Wednesday 1 December 2010

The maths of coding for performance

I became aware recently due to preparing for an interview, that
although I thought I knew a bit about algorithms and data structures in python, I was actually pretty ignorant of this field.
A gap in my programming skills resulting from being self taught rather than classically computer science trained. In the practical world of programming I knew how to write fast python, what data structures to use for which task and how to use them. But I didn't really understand why.

Welcome to the world of big-Oh and the internals of data structures, and the maths of how they should be carefully chosen and used to avoid bottlenecks in your code.

Having only a few days to prepare I rapidly digested a borrowed book
Data Structures & Algorithms in JAVA. Although java is not like python in terms of its clean resemblance to pseudo code, I do at least find it easy enough to read - compared to C++, and currently most books on this topic will be in one or the other. Although there are a few python ones too, the latest being Python algorithms.

As it turned out the book was an ideal introduction to the topic, and I would recommend it to anyone interested. I hesitate here to try and summarise it, but essentially there are some standard maths approaches which allow generic analysis of the speed and memory usage of algorithms, and a fairly small set of standard algorithms and data structures that come up over and over in computing.
It pays to know what these are when you are using them and when and how you should use one over another. For python the standard library has an even more restricted set compared to Java so there is no excuse for not knowing all of them - and their foibles.

Python data structures


Quick summary with some resulting basic python performance issues:

  • tuple / string - immutable list hence changing a string should always use format % to build a new string in one go, since adding creates and discards many strings

  • list - dynamic array (vector) so it has fast access and insert speed is slower the further to the left it is, so ideally always append and extend. Use for FILO.

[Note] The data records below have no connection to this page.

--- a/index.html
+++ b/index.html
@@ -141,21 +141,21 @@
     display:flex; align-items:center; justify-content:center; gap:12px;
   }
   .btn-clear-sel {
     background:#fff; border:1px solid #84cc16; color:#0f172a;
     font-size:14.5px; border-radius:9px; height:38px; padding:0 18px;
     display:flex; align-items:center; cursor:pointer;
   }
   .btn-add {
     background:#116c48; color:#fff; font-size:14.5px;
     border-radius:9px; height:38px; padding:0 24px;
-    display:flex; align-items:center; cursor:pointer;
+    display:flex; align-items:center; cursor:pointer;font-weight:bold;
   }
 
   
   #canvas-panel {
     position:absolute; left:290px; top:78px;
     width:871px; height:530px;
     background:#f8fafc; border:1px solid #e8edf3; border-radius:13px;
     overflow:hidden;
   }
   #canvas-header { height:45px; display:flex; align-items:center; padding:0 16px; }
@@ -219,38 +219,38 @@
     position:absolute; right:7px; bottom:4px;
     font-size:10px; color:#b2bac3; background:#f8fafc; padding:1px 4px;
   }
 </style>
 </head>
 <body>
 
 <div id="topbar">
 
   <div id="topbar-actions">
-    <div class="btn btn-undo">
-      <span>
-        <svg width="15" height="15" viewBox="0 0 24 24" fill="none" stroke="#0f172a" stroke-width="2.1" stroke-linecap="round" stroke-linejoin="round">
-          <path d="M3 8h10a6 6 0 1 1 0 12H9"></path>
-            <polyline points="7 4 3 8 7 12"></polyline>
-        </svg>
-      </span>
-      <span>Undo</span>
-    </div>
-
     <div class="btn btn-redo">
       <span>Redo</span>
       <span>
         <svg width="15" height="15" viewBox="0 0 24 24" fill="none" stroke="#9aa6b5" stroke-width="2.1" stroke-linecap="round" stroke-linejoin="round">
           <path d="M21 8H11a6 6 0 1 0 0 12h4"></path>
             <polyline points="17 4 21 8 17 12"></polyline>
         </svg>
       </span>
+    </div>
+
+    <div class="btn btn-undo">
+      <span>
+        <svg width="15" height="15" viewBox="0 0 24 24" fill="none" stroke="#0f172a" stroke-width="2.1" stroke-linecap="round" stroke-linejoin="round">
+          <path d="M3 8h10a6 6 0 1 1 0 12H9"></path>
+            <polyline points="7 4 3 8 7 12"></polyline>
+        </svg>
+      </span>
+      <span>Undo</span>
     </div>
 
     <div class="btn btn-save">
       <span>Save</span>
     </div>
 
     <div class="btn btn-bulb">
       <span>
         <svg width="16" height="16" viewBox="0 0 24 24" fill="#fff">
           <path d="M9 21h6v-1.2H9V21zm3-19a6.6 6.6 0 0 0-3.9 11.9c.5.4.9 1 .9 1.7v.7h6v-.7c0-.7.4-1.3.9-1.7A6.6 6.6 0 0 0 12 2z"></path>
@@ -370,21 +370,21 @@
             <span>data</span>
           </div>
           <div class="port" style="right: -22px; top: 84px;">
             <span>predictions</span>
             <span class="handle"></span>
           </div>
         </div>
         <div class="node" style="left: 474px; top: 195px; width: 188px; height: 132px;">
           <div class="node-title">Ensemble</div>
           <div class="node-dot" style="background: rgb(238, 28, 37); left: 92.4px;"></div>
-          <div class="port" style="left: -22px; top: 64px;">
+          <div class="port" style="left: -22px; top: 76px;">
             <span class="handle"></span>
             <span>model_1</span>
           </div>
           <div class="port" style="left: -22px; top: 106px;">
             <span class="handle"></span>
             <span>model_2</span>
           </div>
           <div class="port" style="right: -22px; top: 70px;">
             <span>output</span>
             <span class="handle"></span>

    • Lists use Timsort a hybrid merge and insertion sort that is optimal for real world data patterns (Used as the default Android sort too)

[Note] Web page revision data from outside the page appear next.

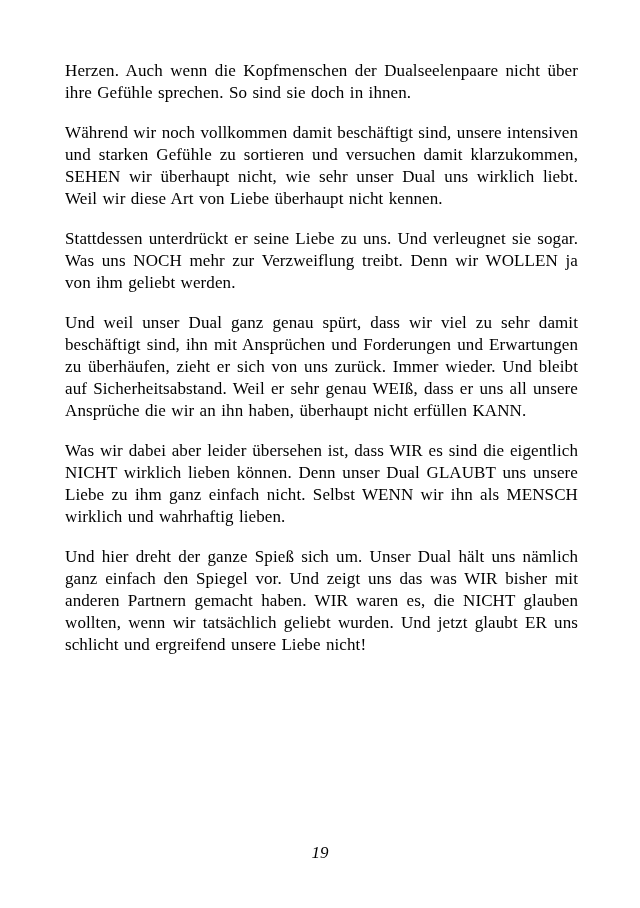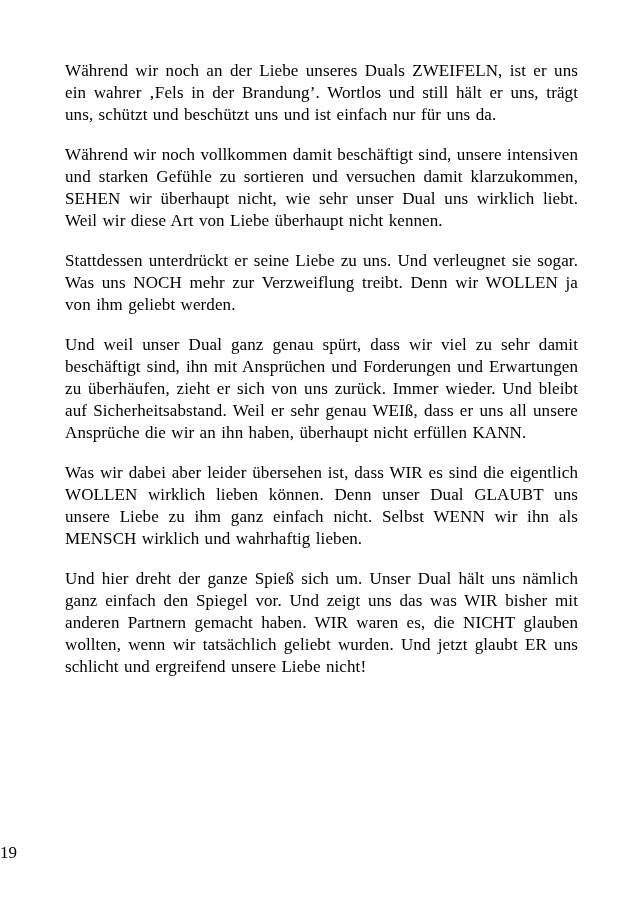--- a/index.html
+++ b/index.html
@@ -34,31 +34,32 @@
     hyphens: none;
   }
   .para.justify-last {
     text-align-last: justify;
   }
   .page-number {
     position: absolute;
     left: 0;
     top: 842px;
     width: 640px;
-    text-align: left;
+    text-align: center;
     font-size: 17px;
     line-height: 22px;
+    font-style: italic;
   }
 </style>
 </head>
 <body>
 
 <div class="page">
   <div class="text-block">
-    <p class="para">Während wir noch an der Liebe unseres Duals ZWEIFELN, ist er uns ein wahrer ‚Fels in der Brandung’. Wortlos und still hält er uns, trägt uns, schützt und beschützt uns und ist einfach nur für uns da.</p>
+    <p class="para">Herzen. Auch wenn die Kopfmenschen der Dualseelenpaare nicht über ihre Gefühle sprechen. So sind sie doch in ihnen.</p>
     <p class="para">Während wir noch vollkommen damit beschäftigt sind, unsere intensiven und starken Gefühle zu sortieren und versuchen damit klarzukommen, SEHEN wir überhaupt nicht, wie sehr unser Dual uns wirklich liebt. Weil wir diese Art von Liebe überhaupt nicht kennen.</p>
     <p class="para">Stattdessen unterdrückt er seine Liebe zu uns. Und verleugnet sie sogar. Was uns NOCH mehr zur Verzweiflung treibt. Denn wir WOLLEN ja von ihm geliebt werden.</p>
     <p class="para">Und weil unser Dual ganz genau spürt, dass wir viel zu sehr damit beschäftigt sind, ihn mit Ansprüchen und Forderungen und Erwartungen zu überhäufen, zieht er sich von uns zurück. Immer wieder. Und bleibt auf Sicherheitsabstand. Weil er sehr genau WEIß, dass er uns all unsere Ansprüche die wir an ihn haben, überhaupt nicht erfüllen KANN.</p>
-    <p class="para">Was wir dabei aber leider übersehen ist, dass WIR es sind die eigentlich WOLLEN wirklich lieben können. Denn unser Dual GLAUBT uns unsere Liebe zu ihm ganz einfach nicht. Selbst WENN wir ihn als MENSCH wirklich und wahrhaftig lieben.</p>
+    <p class="para">Was wir dabei aber leider übersehen ist, dass WIR es sind die eigentlich NICHT wirklich lieben können. Denn unser Dual GLAUBT uns unsere Liebe zu ihm ganz einfach nicht. Selbst WENN wir ihn als MENSCH wirklich und wahrhaftig lieben.</p>
     <p class="para">Und hier dreht der ganze Spieß sich um. Unser Dual hält uns nämlich ganz einfach den Spiegel vor. Und zeigt uns das was WIR bisher mit anderen Partnern gemacht haben. WIR waren es, die NICHT glauben wollten, wenn wir tatsächlich geliebt wurden. Und jetzt glaubt ER uns schlicht und ergreifend unsere Liebe nicht!</p>
   </div>
   <div class="page-number">19</div>
 </div>
 
 </body></html>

    • NB: List comprehensions provide the optimised map and filter list manipulation functions that are the bread and butter of python coding



  • array - from array import array if you want a memory compact single type list then use an array (performance the same as a list)

  • set - more of a functional reason for usage so its quicker to convert list like types to sets and back for set type operations

  • deque - for speedy insertion, deletion, left popping (FIFO) at the expense of slower read times, use the double linked list deque

  • dictionary - this is an open addressed (single key value per bucket) hash table O(1) for most methods aside from iterating keys and values, O(n). Hence use has_key or if key in dict, never use if key in dict.keys().

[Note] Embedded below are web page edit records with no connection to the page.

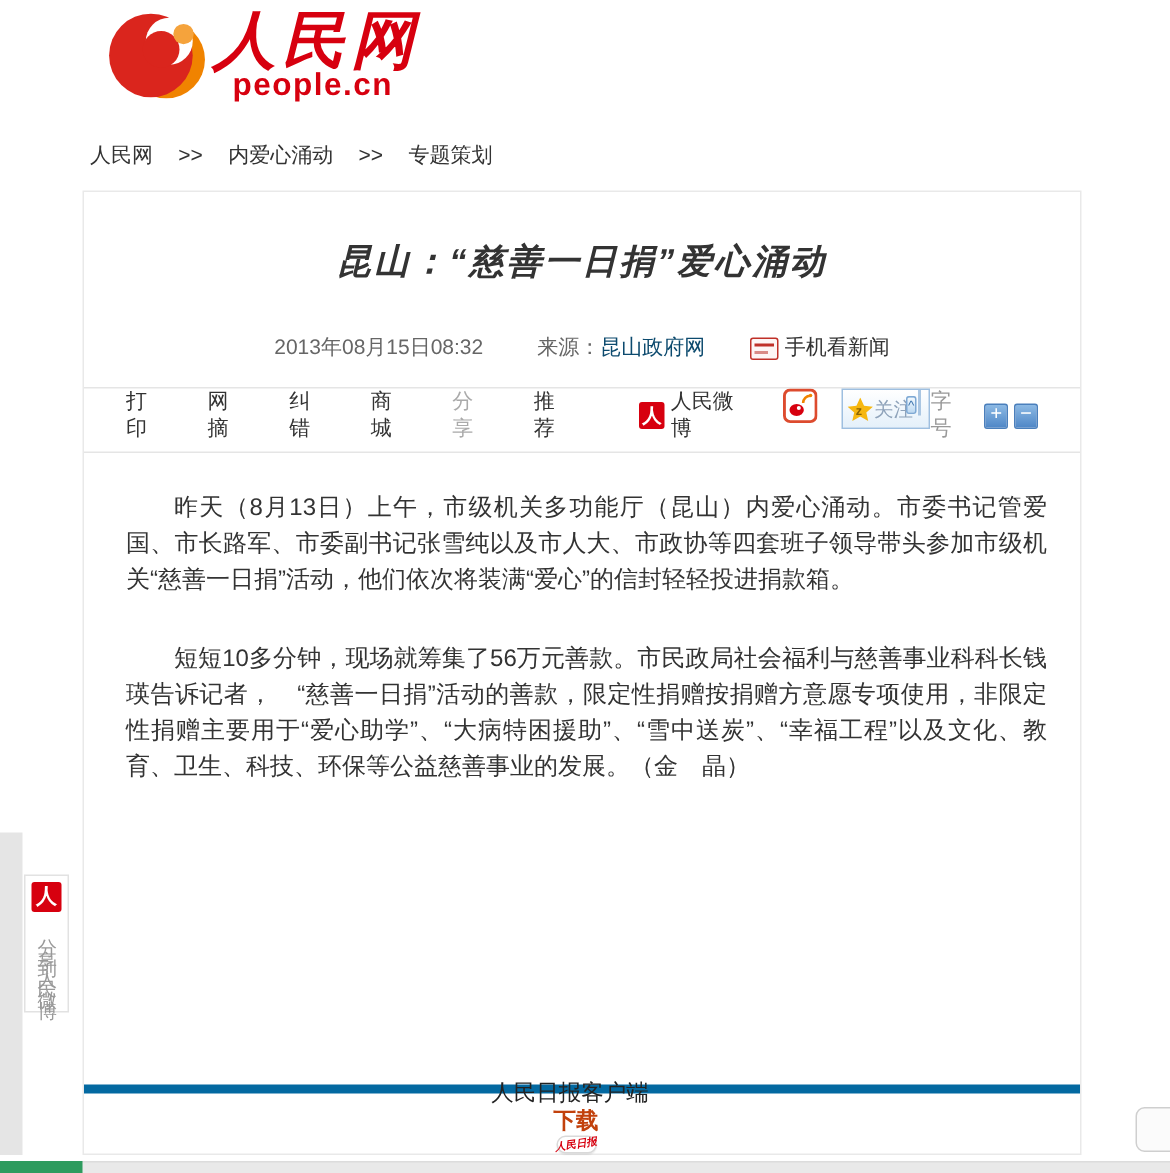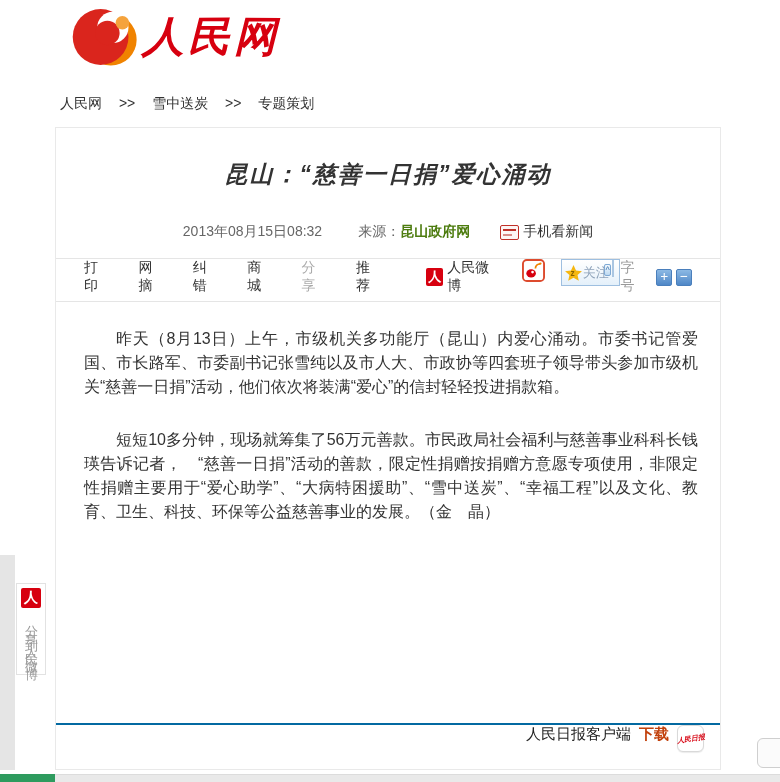--- a/index.html
+++ b/index.html
@@ -36,21 +36,21 @@
   .article-title {
     margin-top: 31px; text-align: center;
     font-size: 23px; font-weight: bold; color: #333; letter-spacing: 2px; font-style: italic;
   }
   .article-meta {
     margin-top: 33px; display: flex; justify-content: center; align-items: center;
     font-size: 14px; color: #666;
   }
   .meta-date { margin-right: 36px; }
   .meta-source { margin-right: 30px; color: #666; }
-  .meta-source .src-link { color: #4d7c0f; cursor: pointer; font-weight: bold; }
+  .meta-source .src-link { color: #0c4a6e; cursor: pointer; }
   .meta-mobile { display: flex; align-items: center; color: #333; cursor: pointer; }
   .phone-icon {
     width: 19px; height: 15px; border: 1px solid #c03028; border-radius: 2px;
     background: #fdf5f4; margin-right: 4px; position: relative;
   }
   .phone-icon::before {
     content: ""; position: absolute; left: 2px; right: 2px; top: 3px; height: 2px; background: #c03028;
   }
   .phone-icon::after {
     content: ""; position: absolute; left: 2px; right: 6px; top: 8px; height: 2px; background: #d98b86;
@@ -101,23 +101,23 @@
   
   .article-body {
     margin: 25px 22px 0 28px;
     font-size: 16px; line-height: 24px; color: #333; text-align: justify;
   }
   .article-body p { text-indent: 2em; margin-bottom: 29px; }
 
   
   .content-footer {
     position: absolute; left: 0; right: 0; bottom: 0; height: 46px;
-    border-top: 2px solid #0369a1;
-    display: flex; justify-content: flex-end;
-    padding-right: 16px; font-size: 15px; color: #222;
+    border-top: 6px solid #0369a1;
+    display: flex; align-items: center; justify-content: flex-end;
+    padding-right: 16px; font-size: 15px; color: #222; flex-direction: column;
   }
   .download-label { color: #c2410c; font-weight: bold; margin-left: 8px; cursor: pointer; }
   .app-icon {
     width: 27px; height: 27px; margin-left: 8px;
     border: 1px solid #d9d9d9; border-radius: 6px; background: #fff;
     box-shadow: 0 1px 1px rgba(0,0,0,.08);
     display: flex; align-items: center; justify-content: center; cursor: pointer;
   }
   .app-icon span {
     font-size: 7px; color: #d7000f; font-style: italic; font-weight: bold;
@@ -159,27 +159,28 @@
 <div class="site-header">
   <svg class="logo-swirl" viewBox="0 0 100 100">
     <circle cx="60" cy="54" r="38" fill="#f08300"></circle>
     <circle cx="45" cy="50" r="41" fill="#da251d"></circle>
     <circle cx="63" cy="36" r="23" fill="#ffffff"></circle>
     <circle cx="55" cy="44" r="18" fill="#da251d"></circle>
     <circle cx="77" cy="29" r="10" fill="#f5a33c"></circle>
   </svg>
   <div class="logo-text">
     <span class="logo-cn">人民网</span>
+    <span class="logo-en">people.cn</span>
   </div>
 </div>
 
 <div class="breadcrumb">
   <span class="crumb">人民网</span>
   <span>&gt;&gt;</span>
-  <span class="crumb">雪中送炭</span>
+  <span class="crumb">内爱心涌动</span>
   <span>&gt;&gt;</span>
   <span class="crumb">专题策划</span>
 </div>
 
 <div class="content-box">
 
   <h1 class="article-title">昆山：“慈善一日捐”爱心涌动</h1>
 
   <div class="article-meta">
     <span class="meta-date">2013年08月15日08:32</span>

    • Remember for python hashing instances of methods, classes etc. into a dictionary is a standard coding pattern.

    • Another hacky performance tip is d = d.update(d) since this doubles dict storage without adding the duplicates, making it more sparse and hence better performance for read/writes at the expense of more memory.



  • Ordered dictionary (2.7 or later) - adds ordered keys with the same amortized performance as an ordinary dict

  • Heapq - A self sorting binary tree suited to queue usage, import heapq then use heapify(list)

  • OOBTree - Not standard python but the corner stone of zope and the ZODB, BTrees are multi-way search trees with block sized numbers of leaves suited to memory / file system storage. This structure was also described in the final pages of the afor mentioned Java book.



Oh and the interview ... well it was for a certain company that uses Python for all its sysadmin and automation, but to a lesser extent for internal software development where C++ is king and java second. Python, Java and Javascript share the hosted platforms / SDKs role - have you guessed who it is yet? So all my algorithm prep was in vain because although they had contacted me due to my open source python packages, they were actually looking for a sysadmin and required relocation. Unfortunately even the chance of working for Google, can't turn me into a sysadmin ;-)
I flunked some basic unix questions without getting a single programming question let alone needing to give a big-Oh breakdown of the algorithms I might choose to solve some top coder like programming test. Ho hum ... at least I can definitely say I learned something from the experience.